Письмо племяннику
Падает. И шелушатся шорохи жухлых шагов.
Здесь слишком скучно светает: не долетает войны
Горькое, гулкое эхо. Лишь тишина с берегов.
Право, не знаю, стоит ли. Стоит ли приезжать.
Мы – глухари провинции, жалкое токовище.
Ты же подрос мой мальчик, всё-таки царский зять,
Всё-таки, полководец. Что тебе пепелище?
Мать… Схоронили летом подле отца в гробнице.
Вести идут не скоро – видно, не получил.
Так, проболев полгода, не узнавала лица,
Только твердила: «Фридрих…». Плакала. И без сил
Чётки свои трепала. А умерла во сне…
Слуги совсем дряхлеют, сходят неслышно в гроб.
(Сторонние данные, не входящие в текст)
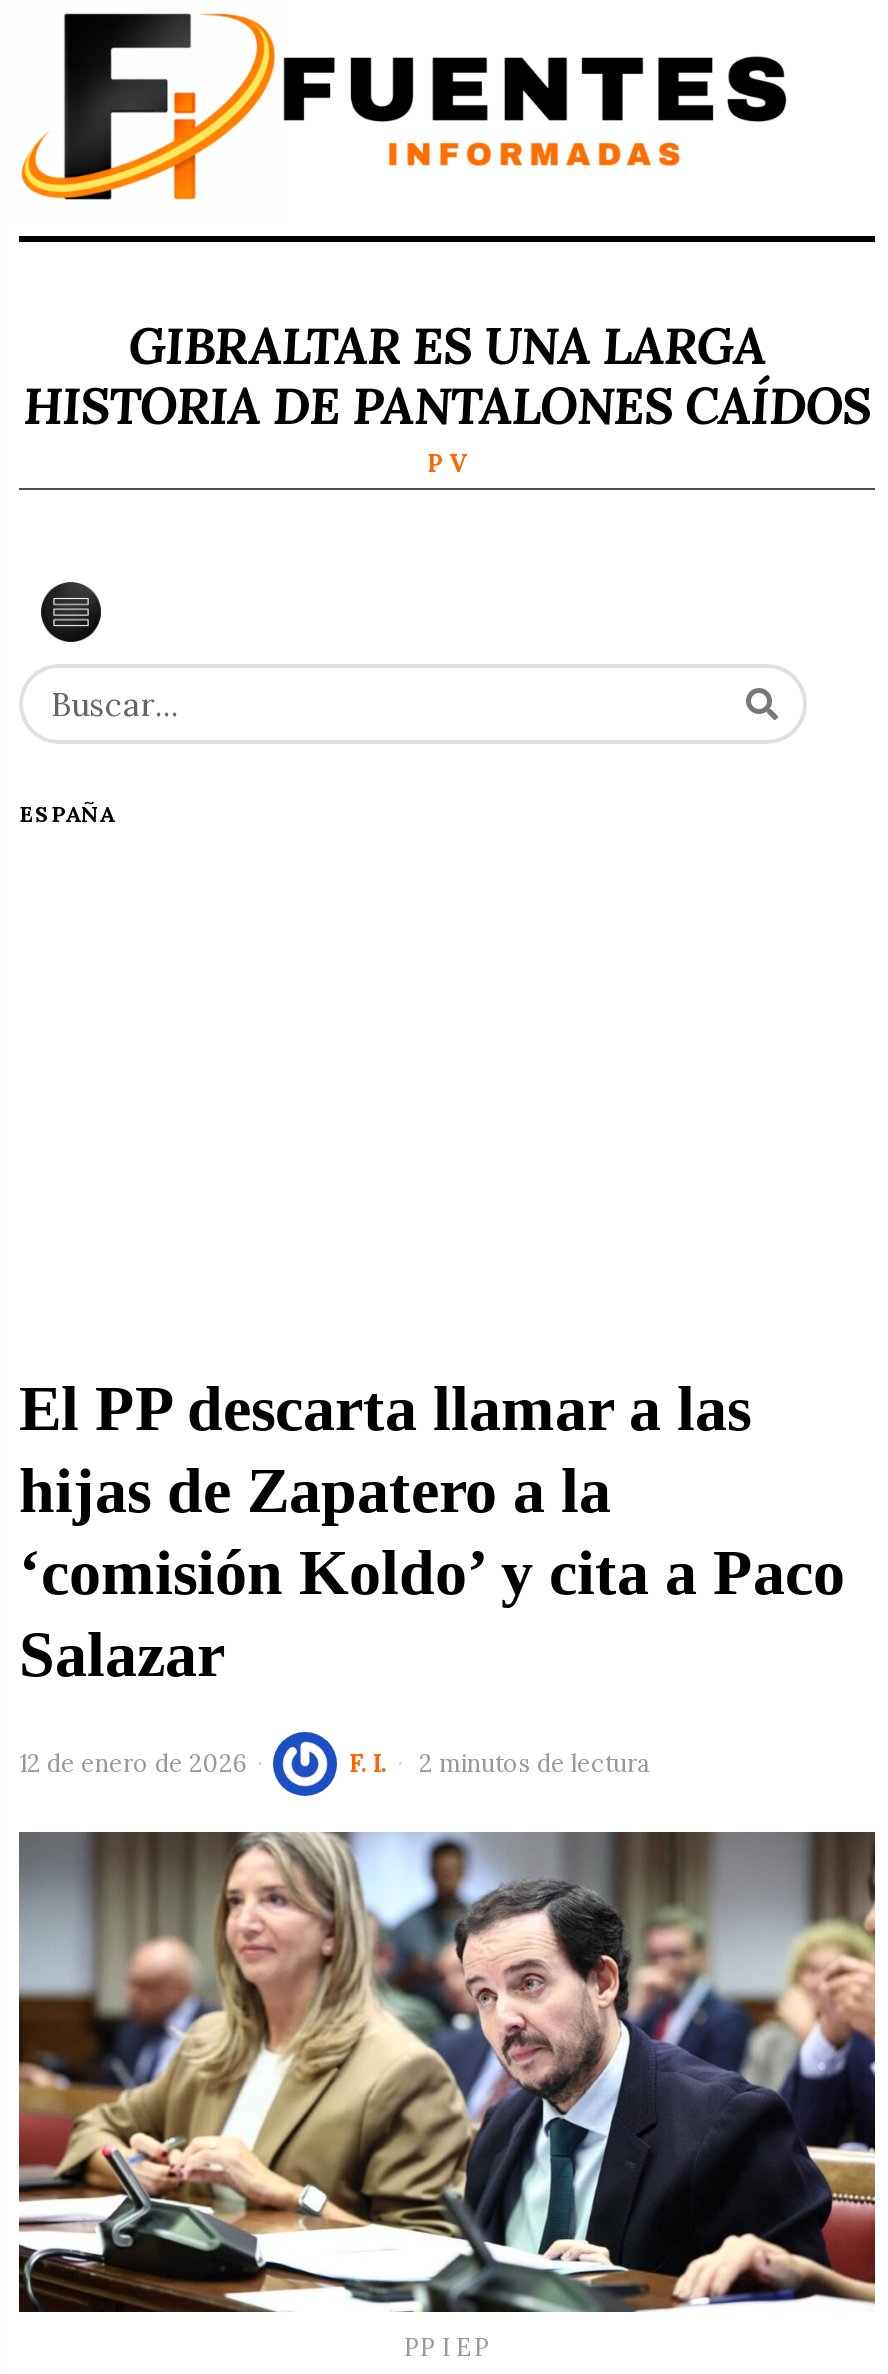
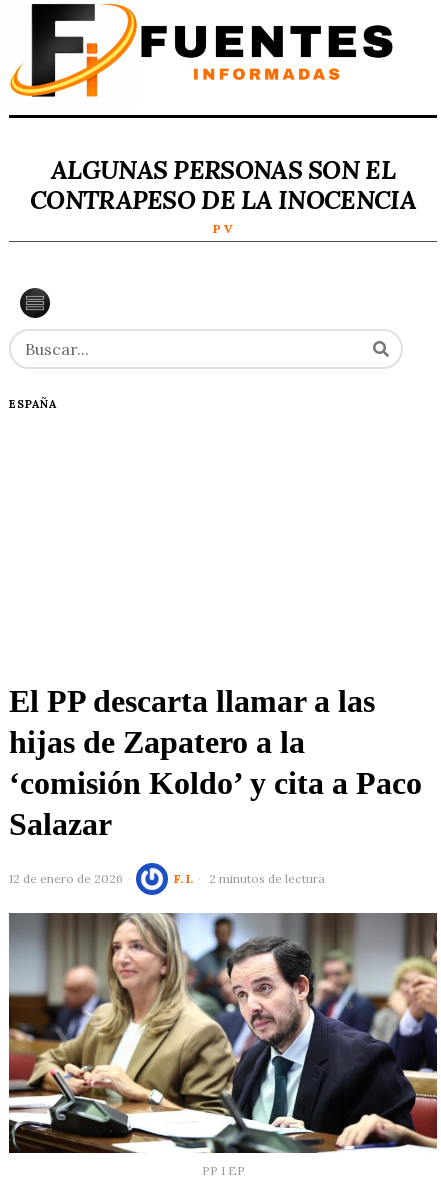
- GIBRALTAR ES UNA LARGA
- HISTORIA DE PANTALONES CAÍDOS
+ ALGUNAS PERSONAS SON EL
+ CONTRAPESO DE LA INOCENCIA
Залы пусты и пыльны, и досаждают мне
Чьи-то больные души так, что холодный лоб
Не согревает память, слабая и седая…
Впрочем, о ней не надо. Этой весной сурово
Бог не оставил нас, нашего дикого края,
И посетил внезапно поступью Чёрного Мора…
Вот, я остался звуком, старческими слезами
В этом глухом и тусклом, каменном саркофаге.
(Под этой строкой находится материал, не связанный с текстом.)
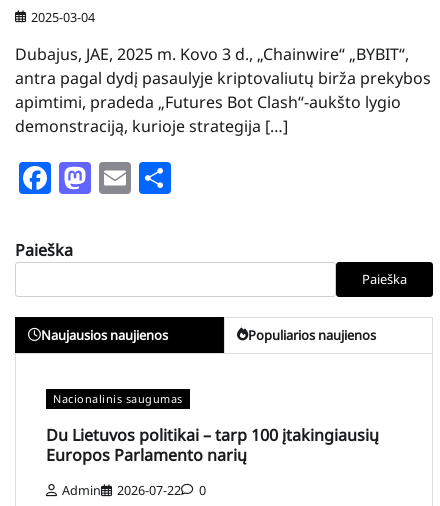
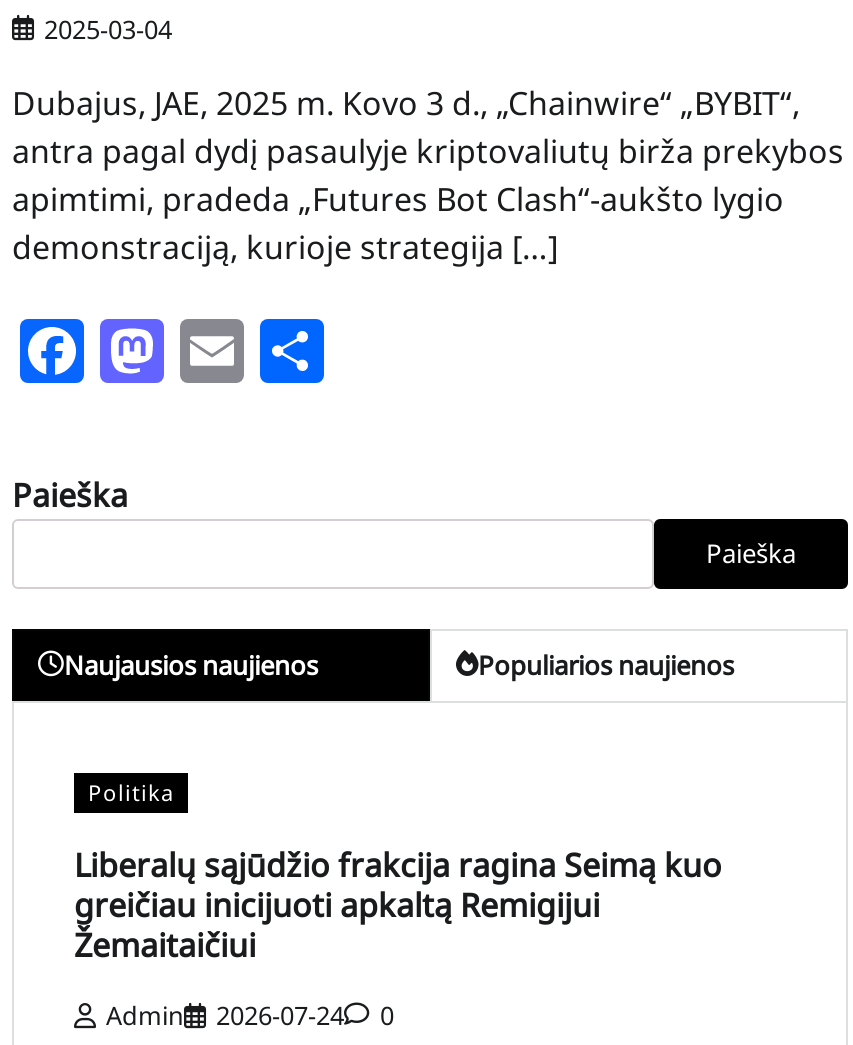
- Nacionalinis saugumas
+ Politika

- Du Lietuvos politikai – tarp 100 įtakingiausių
- Europos Parlamento narių
+ Liberalų sąjūdžio frakcija ragina Seimą kuo
+ greičiau inicijuoti apkaltą Remigijui
+ Žemaitaičiui

- Admin 2026-07-22 0
+ Admin 2026-07-24 0
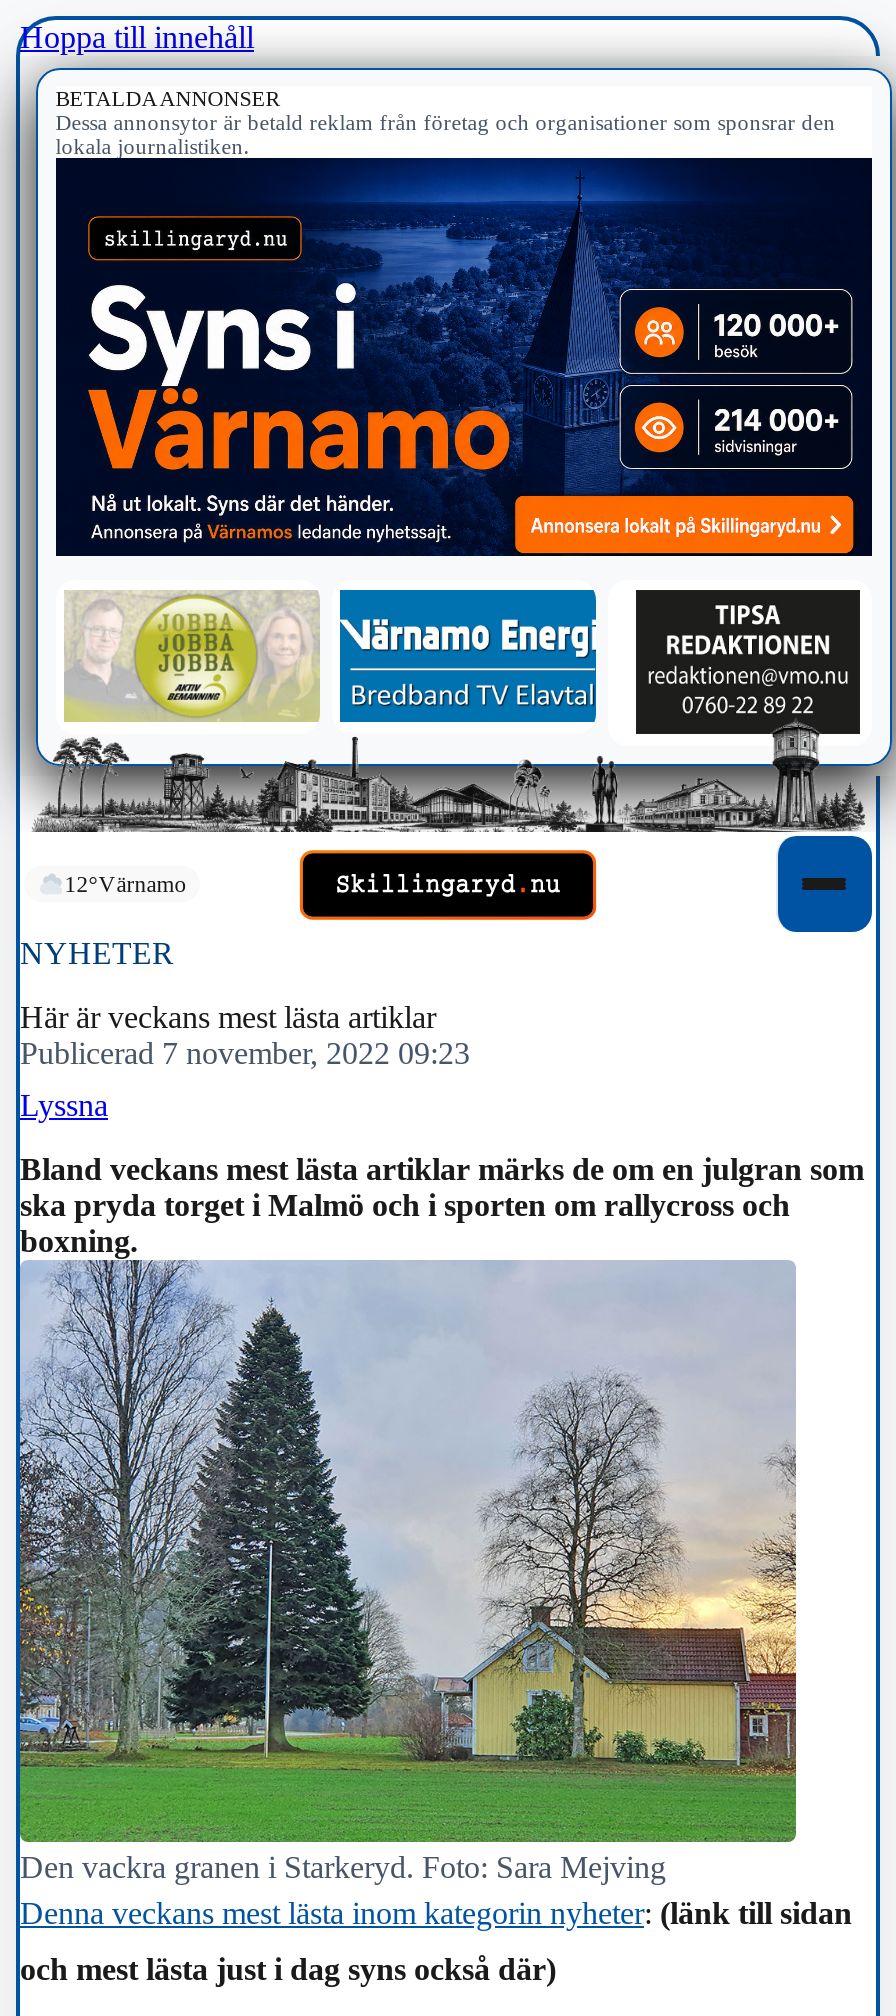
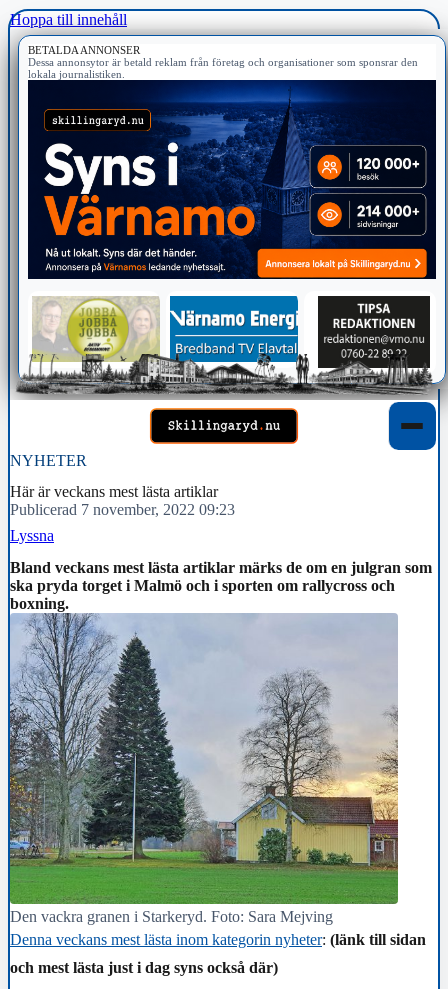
- [image]
+ [image]

- 12°Värnamo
Почерк дрожит, кивая, бледному, в чёрной раме,
Предку надменно-тощему, прыгает по бумаге.
Даже не знаю: кто-то это письмо доставит
В замкнутую столицу, переболевшую, злую,
Кто-нибудь доберётся, кто-нибудь переправит,
Если не обезглавят… Если мою немую,
Дрожью живущую руку тёмным своим налётом
Не пресечёт болезни тягостное решенье…
Но сквозняки промозглы, стёршимся переплётам
Это не к пользе, знаю, и отсыревшей тенью,
Сгорбленным привиденьем в сонной библиотеке
Влагу стираю с полок тряпкой – забытым стягом…
Что же, племянник, чую: в этом мятежном веке
Мы с тобой не увидимся. Отяжелевшим шагом
Пересекаю башню (дыры в далёкой крыше,
Словно глаза животных – капает и слезится).